▶ [ABOUT THIS EXERCISE]: From the listing below, tally the lines that include "vintage". Return only the total.

━━━ DATA RECORDS ━━━

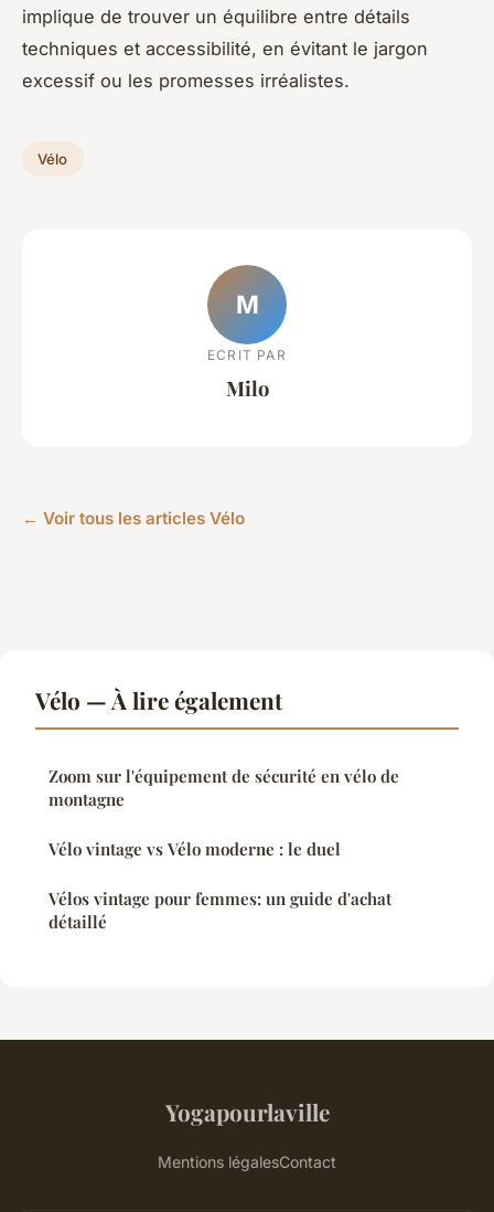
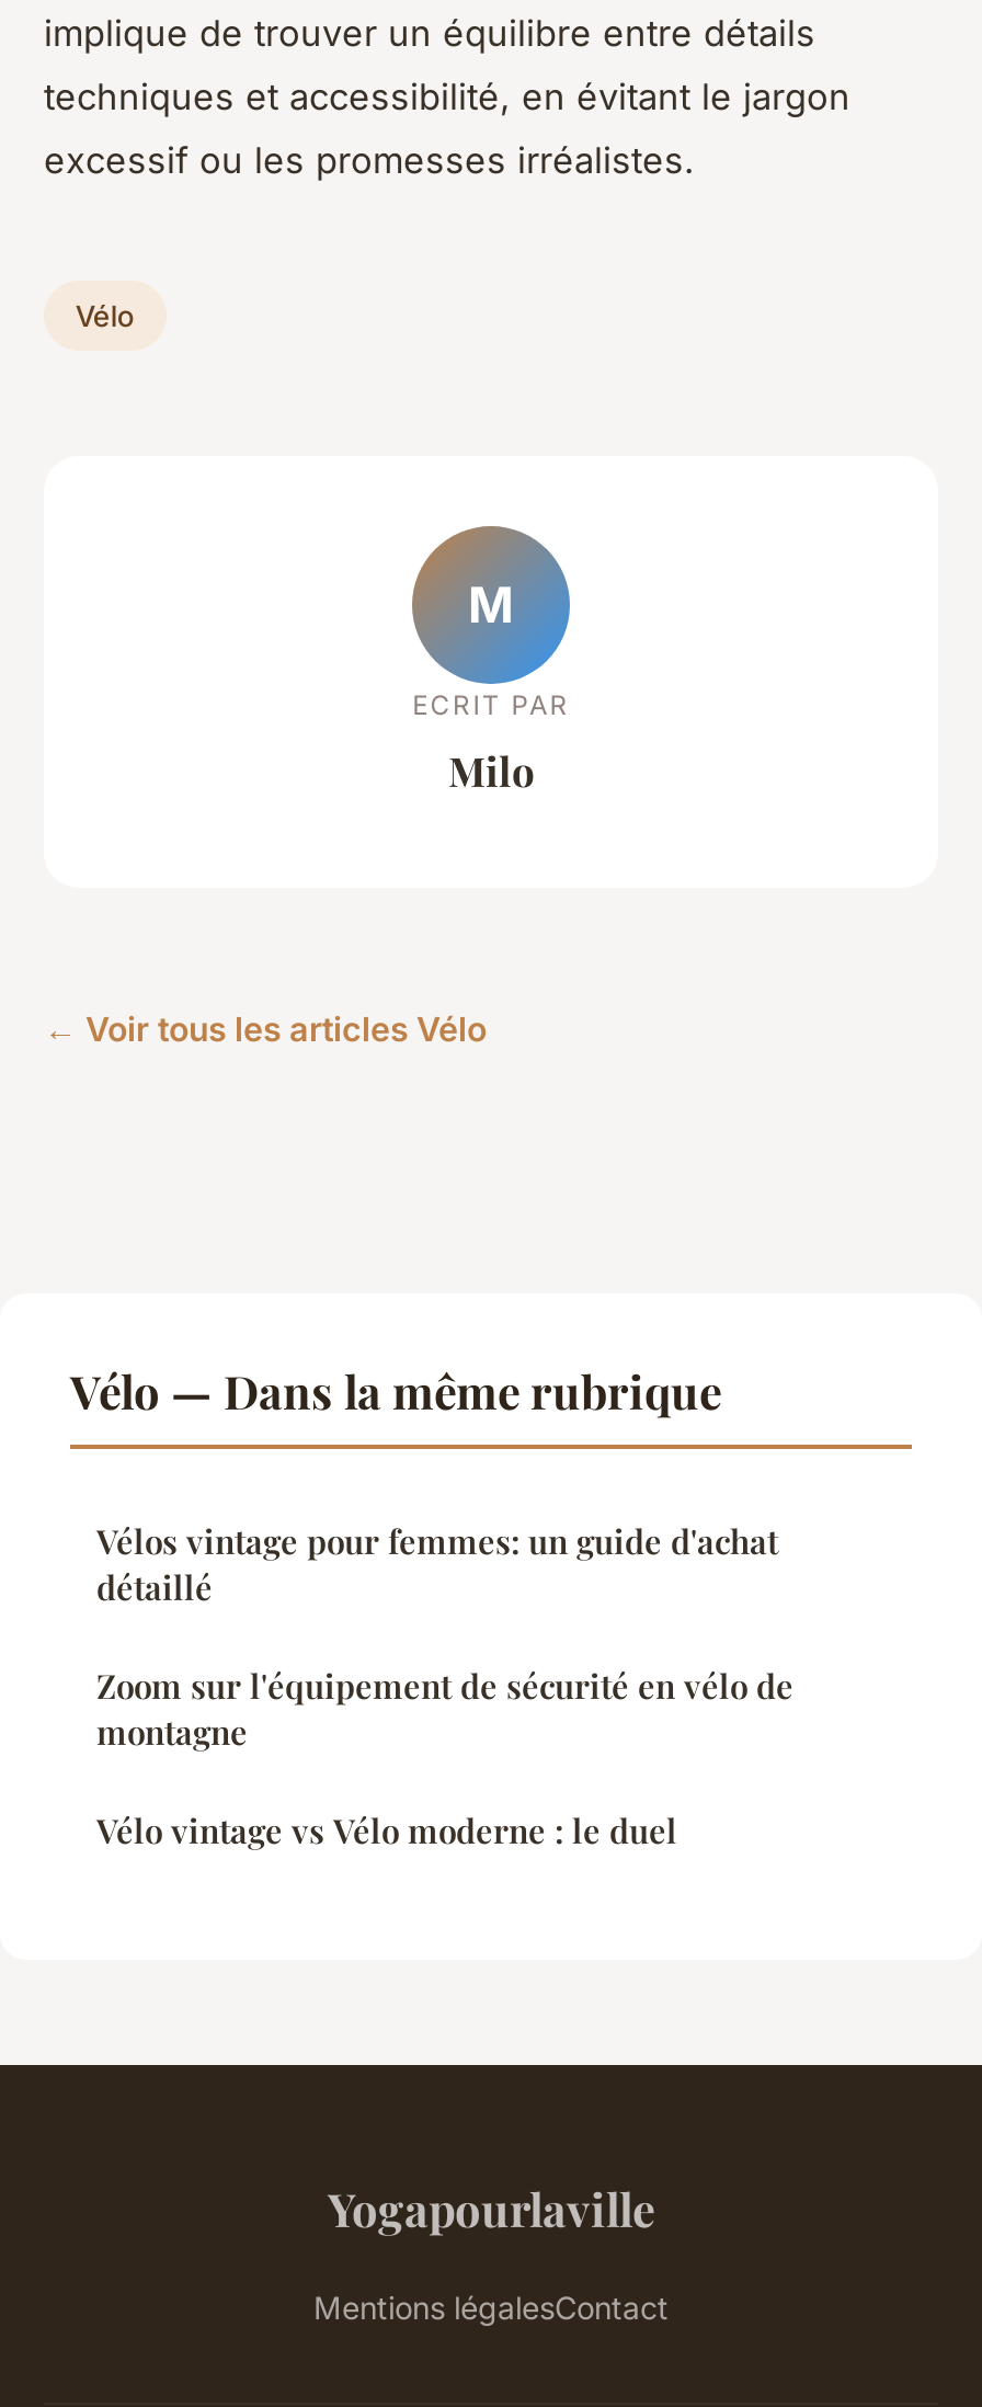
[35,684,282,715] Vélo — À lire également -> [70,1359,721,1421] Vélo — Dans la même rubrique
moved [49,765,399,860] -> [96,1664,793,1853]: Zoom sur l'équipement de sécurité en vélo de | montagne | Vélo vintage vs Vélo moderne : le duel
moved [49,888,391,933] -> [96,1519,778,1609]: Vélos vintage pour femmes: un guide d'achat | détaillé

━━━
━━━ DATA RECORDS ━━━

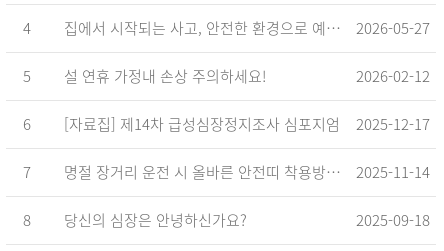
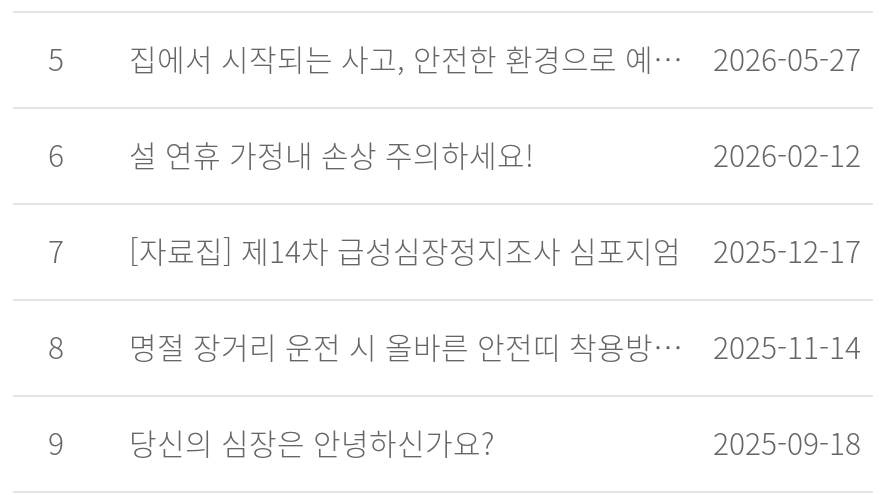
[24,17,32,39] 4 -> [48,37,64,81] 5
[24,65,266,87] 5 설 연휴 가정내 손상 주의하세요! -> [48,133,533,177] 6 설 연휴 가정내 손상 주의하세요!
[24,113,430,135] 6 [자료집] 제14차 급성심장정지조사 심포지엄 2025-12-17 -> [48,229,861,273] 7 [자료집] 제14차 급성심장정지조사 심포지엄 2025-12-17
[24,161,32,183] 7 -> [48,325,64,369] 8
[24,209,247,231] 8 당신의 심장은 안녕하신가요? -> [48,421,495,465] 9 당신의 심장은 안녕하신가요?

━━━

▶ [SOLVED PROBLEM]: 2